Performance improvements of this magnitude can have profound implications for business, allowing 2-3 times the work to complete in a given timeframe for classic workloads, enabling tremendous efficiency for time sensitive applications like reservations systems, and financial program trading systems, and creating opportunity for entirely new insights in information warehouses and analytic solutions.
IBM is driving a comprehensive approach to leverage solid state storage, which is an emerging enterprise technology that has no moving parts, thus eliminating many of the access delays associated with electro-mechanical disks. Technology leadership for IBM is rooted in 15 consecutive years of U.S. patent leadership, unmatched by any competitor in the world today. IBM continues to develop, integrate and optimize solid state storage into the broad range of applications, middleware, operating systems and hardware in their storage and server offerings, well beyond a simple replacement of disk.
As an example, IBM's first to-market implementation of solid-state drives for select IBM BladeCenter servers has been available since June of 2007, enabling customers to experience enhanced reliability. The ongoing cross-IBM initiative promises significant energy savings and dramatic I/O performance improvements. Additionally, by deploying automated management capabilities, IBM is creating fully integrated information infrastructures that can deliver significant customer benefit.

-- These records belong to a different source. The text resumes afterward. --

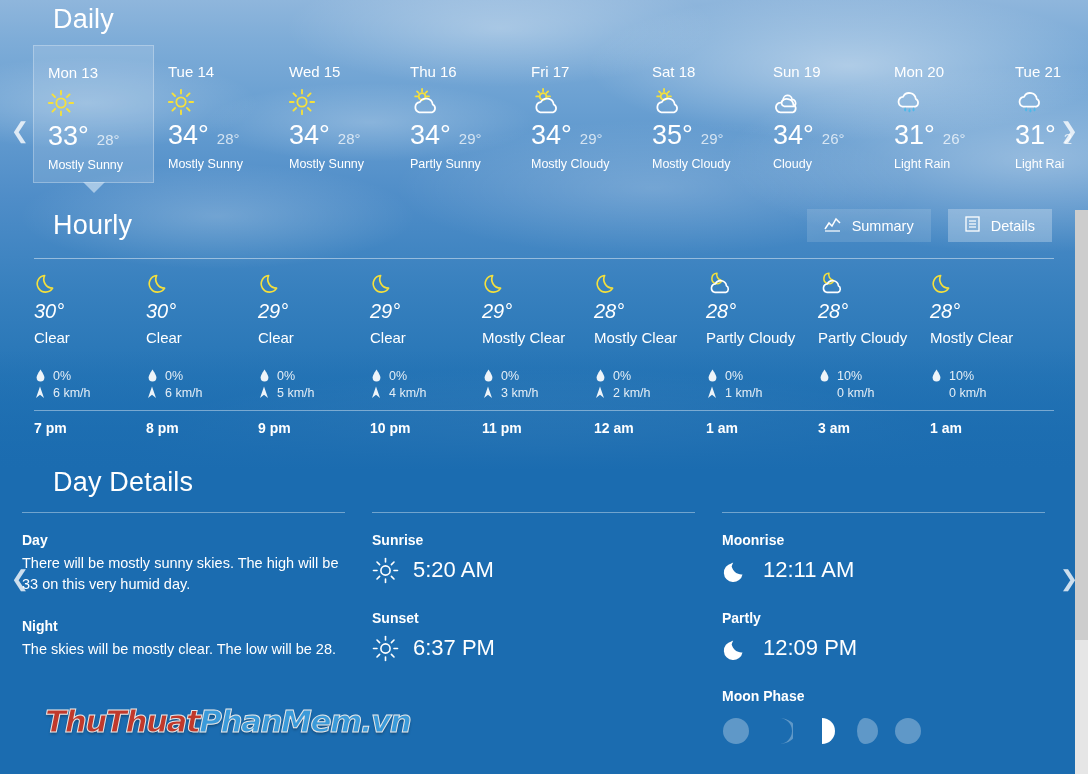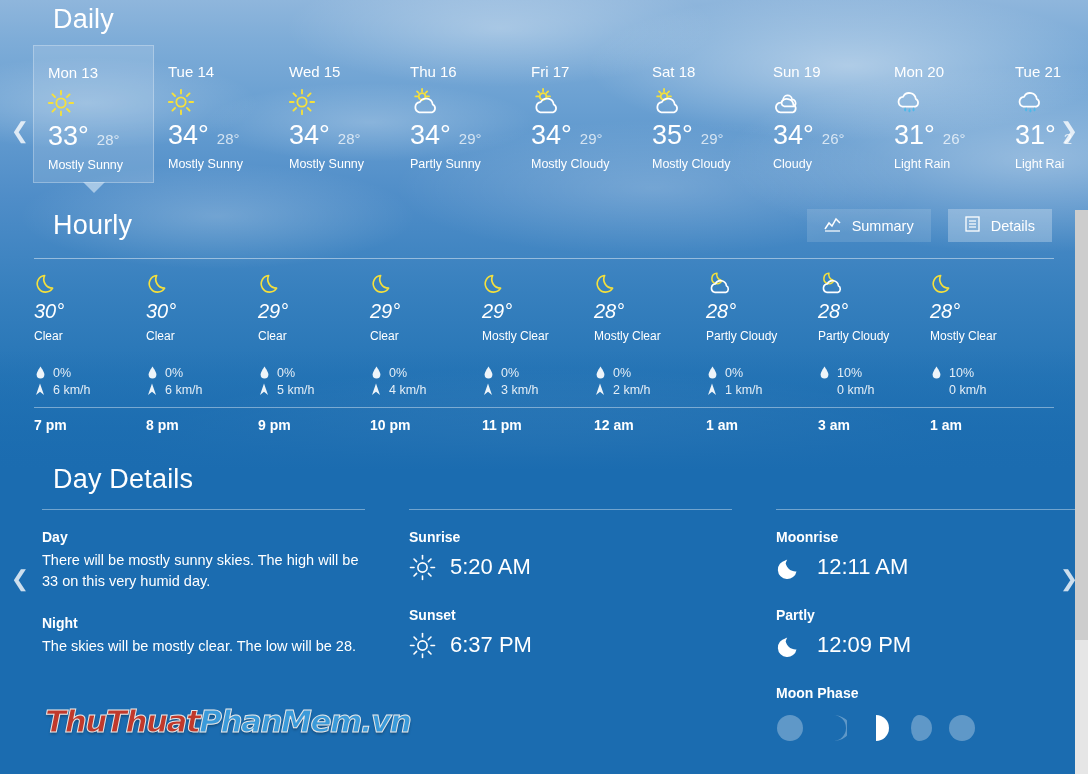--- a/index.html
+++ b/index.html
@@ -144,7 +144,7 @@
   .hour-card { width: 112px; flex: 0 0 112px; padding-right: 10px; }
   .hour-icon { height: 28px; margin-bottom: 2px; }
   .hour-temp { font-size: 20px; font-weight: 300; line-height: 1.05; font-style: italic; }
-  .hour-desc { font-size: 12px; margin-top: 7px; }
+  .hour-desc { font-size: 15px; margin-top: 7px; }
   .hour-metrics { margin-top: 21px; }
   .metric {
     display: flex;

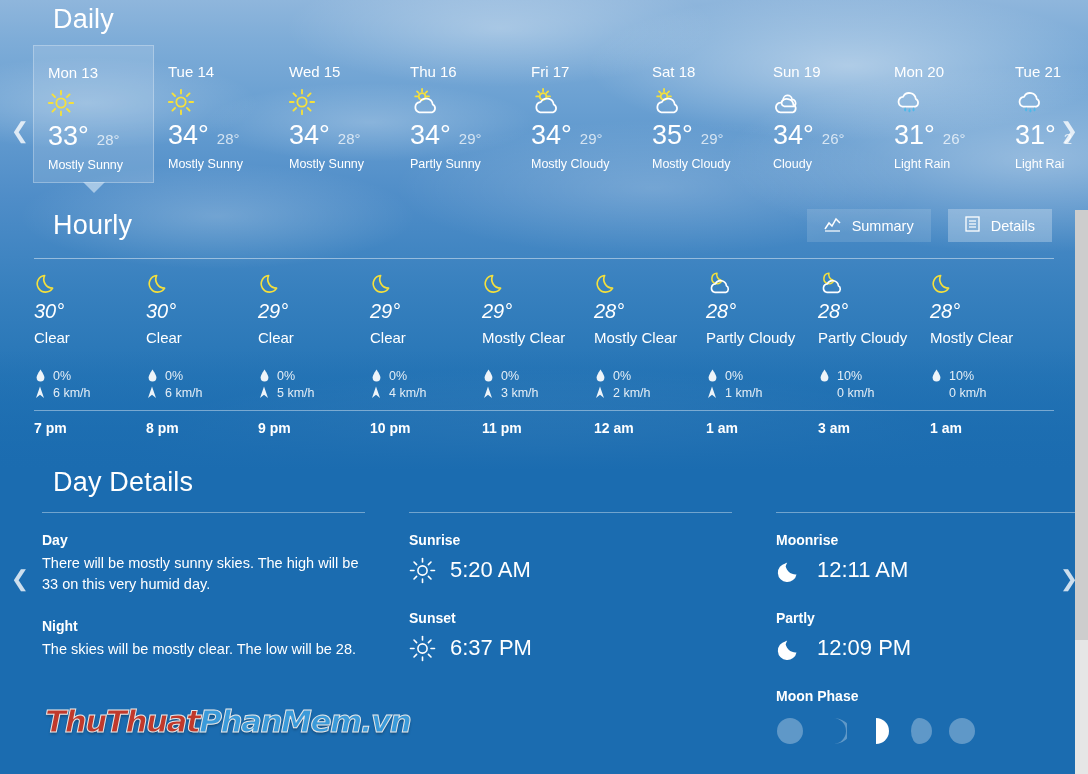--- a/index.html
+++ b/index.html
@@ -177,8 +177,8 @@
   #details-title { margin-bottom: 14px; }
   #details-cols {
     display: flex;
-    padding-left: 42px;
-    gap: 44px;
+    padding-left: 22px;
+    gap: 27px;
   }
   .detail-col { width: 323px; flex: 0 0 323px; }
   .col-rule { height: 1px; background: rgba(255,255,255,0.38); margin-bottom: 19px; }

"The ultimate benefits of solid state will require software, management and systems capabilities -- with IBM being uniquely positioned, with its deep research and development capabilities and broad product and services experience, to unlock that potential," said Andy Monshaw, General Manager, IBM System Storage. "IBM is integrating this technology with systems and applications so that companies can achieve real business value from solid-state disk. Quicksilver is a significant step forward in this comprehensive systems strategy. This is not about replacing today's hard disk drive with a new form factor, this is about having a complete, end-to-end systems approach -- and that's not something EMC, HP or Sun can match."
Research Innovation with Solid-State Technology
IBM has a decades-long proven track record in system innovation including the memory chip, the hard disk drive and the relational database. As the leader in solutions which blend tiers of storage, and 15 consecutive years of U.S. patent leadership and innovation, IBM Research has developed breakthrough data center provisioning technology that automatically understands and balances the utilization of diverse storage components in the information infrastructure, including solid-state storage. Additionally, to get the most value from high performance system resources in storage, IBM Research patented key technologies that help maintain required quality-of-service for higher priority applications.
Quicksilver is part of IBM's focus on leveraging new and emerging systems technologies to deliver advanced data center capabilities and business value to customers. IBM is committed to develop solid state storage to create real-world uses across a broad range of applications, middleware, and systems offerings.
10 Comments on Engineers at IBM Set a New Solid-State Drive Speed Record
Project QuickSilver is meh though, because Intel is yet to test a complex array using its fastest SLC SSDs.
Honestly in 50 years we will be living in Star Trek if they keep this up.
Though any word on the optical computer that IBM was working on yet?